## What to produce:
Look through the data that follows and copy each line with the string "solid".

## Stored items from a collection:
────────────────────

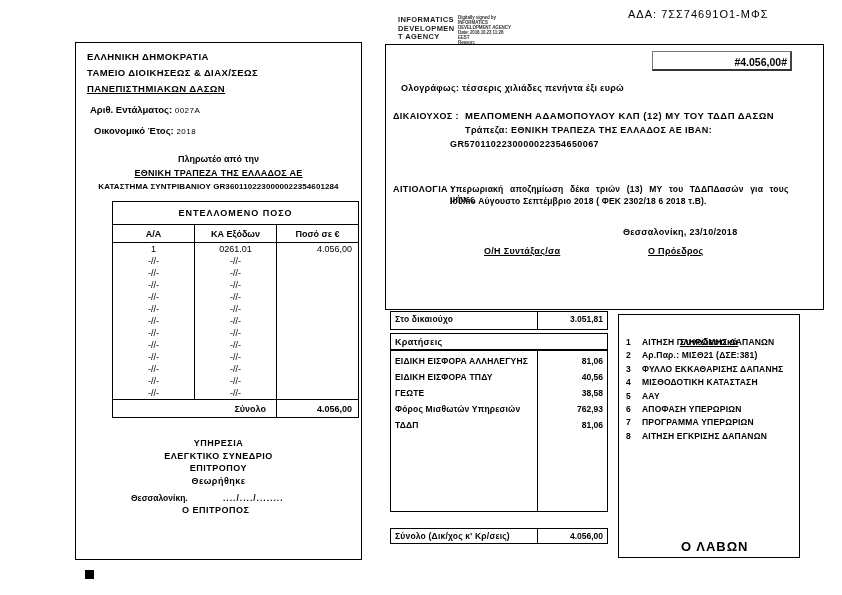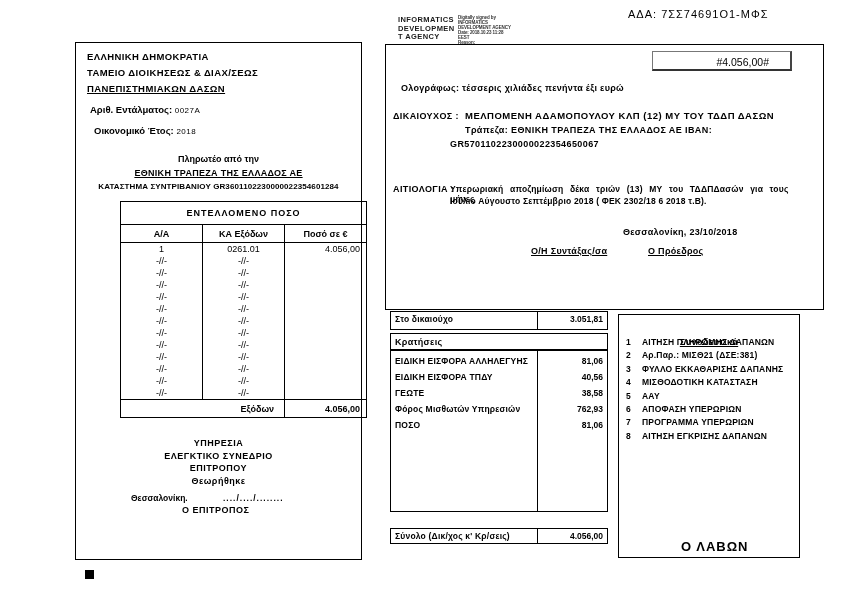--- a/index.html
+++ b/index.html
@@ -19,21 +19,21 @@
                 font-weight:bold;letter-spacing:.4px;color:#1a1a1a;}
   .stamp-sig{left:458px;top:15px;width:70px;font-size:4.5px;line-height:5px;
              color:#333;font-weight:bold;letter-spacing:-.1px;}
 
   
   .left-panel{left:75px;top:42px;width:285px;height:516px;}
   .org{font-size:9.5px;letter-spacing:.4px;}
   .small-val{font-weight:normal;font-size:8px;letter-spacing:.5px;}
   .branch{font-size:8px;letter-spacing:.1px;white-space:nowrap;}
 
-  table.amount-table{position:absolute;left:44px;top:158px;width:247px;
+  table.amount-table{position:absolute;left:36px;top:158px;width:247px;
         border-collapse:collapse;table-layout:fixed;}
   table.amount-table td{font-size:9px;padding:0;line-height:12px;overflow:hidden;}
   table.amount-table{border:1px solid #000;}
   .t-title td{height:22px;text-align:center;font-weight:bold;font-size:10.5px;
         letter-spacing:1px;border-bottom:1px solid #000;}
   .t-head td{height:17px;text-align:center;font-weight:bold;border-bottom:1px solid #000;}
   .col1{width:25px;}
   .col2{width:85px;}
   .col3{width:135px;}
   td.vline{border-right:1px solid #000;}
@@ -43,21 +43,21 @@
   .t-total .lab{text-align:right;padding-right:10px;}
   .t-total .num{text-align:right;padding-right:6px;}
 
   .audit{font-size:9px;letter-spacing:.5px;line-height:12.5px;}
 
   
   .right-box{left:385px;top:44px;width:437px;height:264px;}
   .rtitle{left:6px;top:12px;font-size:10.5px;letter-spacing:.6px;}
   .amount-box{left:266px;top:6px;width:140px;height:20px;border:1px solid #777;
         border-bottom:2px solid #333;border-right:2px solid #444;
-        text-align:right;font-size:10.5px;font-weight:normal;line-height:20px;padding-right:21px;box-sizing:border-box;}
+        text-align:right;font-size:10.5px;font-weight:bold;line-height:20px;padding-right:3px;box-sizing:border-box;}
   .ologr{left:15px;top:38px;font-size:9px;letter-spacing:.3px;}
   .lbl9{font-size:9px;letter-spacing:.4px;}
   .benef{font-size:9.5px;letter-spacing:.5px;}
   .reason{font-size:8.5px;letter-spacing:.2px;}
   .ws{word-spacing:4px;}
   .sig{font-size:9px;text-decoration:underline;letter-spacing:.3px;}
 
   
   .dbox{position:absolute;border:1px solid #000;background:#fff;box-sizing:border-box;}
   .drow{display:flex;font-size:8.5px;font-weight:bold;}
@@ -187,21 +187,21 @@
         <td class="vline">-//-</td>
         <td class="vline">-//-</td>
         <td class="num"></td>
       </tr>
       <tr class="t-row">
         <td class="vline">-//-</td>
         <td class="vline">-//-</td>
         <td class="num"></td>
       </tr>
       <tr class="t-total">
-        <td colspan="2" class="lab vline">Εξόδων</td>
+        <td colspan="2" class="lab vline">Σύνολο</td>
         <td class="num">4.056,00</td>
       </tr>
     </tbody>
       </table>
 
     <div class="abs ctr audit b" style="left:0;top:394px;width:100%;">
       <div>ΥΠΗΡΕΣΙΑ</div>
       <div>ΕΛΕΓΚΤΙΚΟ ΣΥΝΕΔΡΙΟ</div>
       <div>ΕΠΙΤΡΟΠΟΥ</div>
       <div>Θεωρήθηκε</div>
@@ -219,21 +219,21 @@
     <div class="abs lbl9 b" style="left:7px;top:66px;">ΔΙΚΑΙΟΥΧΟΣ :</div>
     <div class="abs benef b" style="left:79px;top:65px;">ΜΕΛΠΟΜΕΝΗ ΑΔΑΜΟΠΟΥΛΟΥ ΚΛΠ (12) ΜΥ ΤΟΥ ΤΔΔΠ ΔΑΣΩΝ</div>
     <div class="abs lbl9 b" style="left:79px;top:80px;">Τράπεζα: ΕΘΝΙΚΗ ΤΡΑΠΕΖΑ ΤΗΣ ΕΛΛΑΔΟΣ ΑΕ   ΙΒΑΝ:</div>
     <div class="abs lbl9 b" style="left:64px;top:94px;">GR5701102230000022354650067</div>
 
     <div class="abs lbl9 b" style="left:7px;top:139px;">ΑΙΤΙΟΛΟΓΙΑ :</div>
     <div class="abs reason b ws" style="left:64px;top:139px;width:358px;">Υπερωριακή αποζημίωση δέκα  τριών (13) ΜΥ του ΤΔΔΠΔασών για τους μήνες</div>
     <div class="abs reason b" style="left:64px;top:151px;">Ιούλιο Αύγουστο Σεπτέμβριο 2018 ( ΦΕΚ 2302/18 6 2018 τ.Β).</div>
 
     <div class="abs b" style="left:237px;top:182px;font-size:9px;letter-spacing:.3px;">Θεσσαλονίκη, 23/10/2018</div>
-    <div class="abs sig b" style="left:98px;top:201px;margin-left:47px;">Ο/Η Συντάξας/σα</div>
+    <div class="abs sig b" style="left:98px;top:201px;">Ο/Η Συντάξας/σα</div>
     <div class="abs sig b" style="left:262px;top:201px;">Ο Πρόεδρος</div>
   </div>
 
   <div class="dbox" style="left:390px;top:311px;width:218px;height:19px;">
     <div class="divider"></div>
     <div class="drow">
       <span class="dl">Στο δικαιούχο</span>
       <span class="dv">3.051,81</span>
     </div>
   </div>
@@ -254,21 +254,21 @@
     </div>
     <div class="drow" style="margin-top:4px;">
       <span class="dl">ΓΕΩΤΕ</span>
       <span class="dv">38,58</span>
     </div>
     <div class="drow" style="margin-top:4px;">
       <span class="dl">Φόρος Μισθωτών Υπηρεσιών</span>
       <span class="dv">762,93</span>
     </div>
     <div class="drow" style="margin-top:4px;">
-      <span class="dl">ΠΟΣΟ</span>
+      <span class="dl">ΤΔΔΠ</span>
       <span class="dv">81,06</span>
     </div>
   </div>
 
   <div class="dbox" style="left:390px;top:528px;width:218px;height:16px;">
     <div class="divider"></div>
     <div class="drow">
       <span class="dl">Σύνολο (Δικ/χος κ' Κρ/σεις)</span>
       <span class="dv">4.056,00</span>
     </div>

────────────────────

## Finished task:
   table.amount-table{border:1px solid #000;}
         letter-spacing:1px;border-bottom:1px solid #000;}
   .t-head td{height:17px;text-align:center;font-weight:bold;border-bottom:1px solid #000;}
   td.vline{border-right:1px solid #000;}
   .amount-box{left:266px;top:6px;width:140px;height:20px;border:1px solid #777;
         border-bottom:2px solid #333;border-right:2px solid #444;
   .dbox{position:absolute;border:1px solid #000;background:#fff;box-sizing:border-box;}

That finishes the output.